**Problem statement:**
Where a line of the entries holds the string "Sacks", copy that line.

**Data to use:**

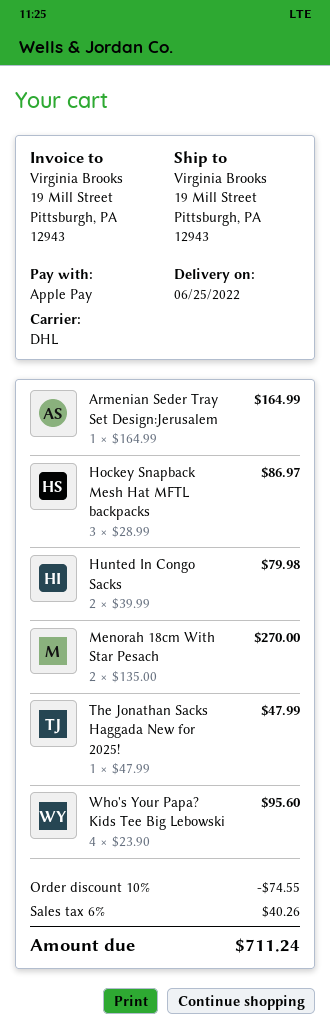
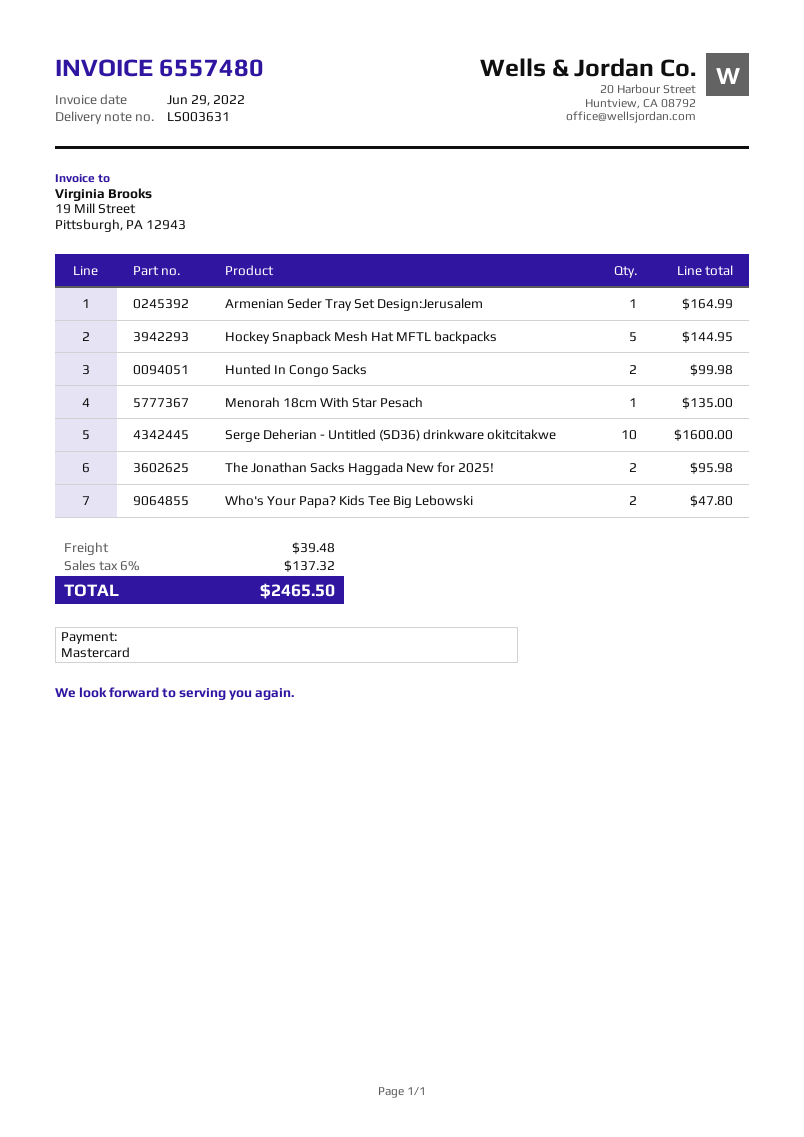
payment method: Apple Pay -> Mastercard
Hockey Snapback Mesh Hat MFTL backpacks: 3 for 86.97 -> 5 for 144.95
Hunted In Congo Sacks: 2 for 79.98 -> 2 for 99.98
Menorah 18cm With Star Pesach: 2 for 270.00 -> 1 for 135.00
The Jonathan Sacks Haggada New for 2025!: 1 for 47.99 -> 2 for 95.98
Who's Your Papa? Kids Tee Big Lebowski: 4 for 95.60 -> 2 for 47.80
Serge Deherian - Untitled (SD36) drinkware okitcitakwe: none -> 10 for 1600.00
discount: 10% = 74.55 -> none
shipping: none -> 39.48
tax: 6% = 40.26 -> 6% = 137.32
total: 711.24 -> 2465.50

**Problem solution:**
Hunted In Congo Sacks: 2 for 79.98 -> 2 for 99.98
The Jonathan Sacks Haggada New for 2025!: 1 for 47.99 -> 2 for 95.98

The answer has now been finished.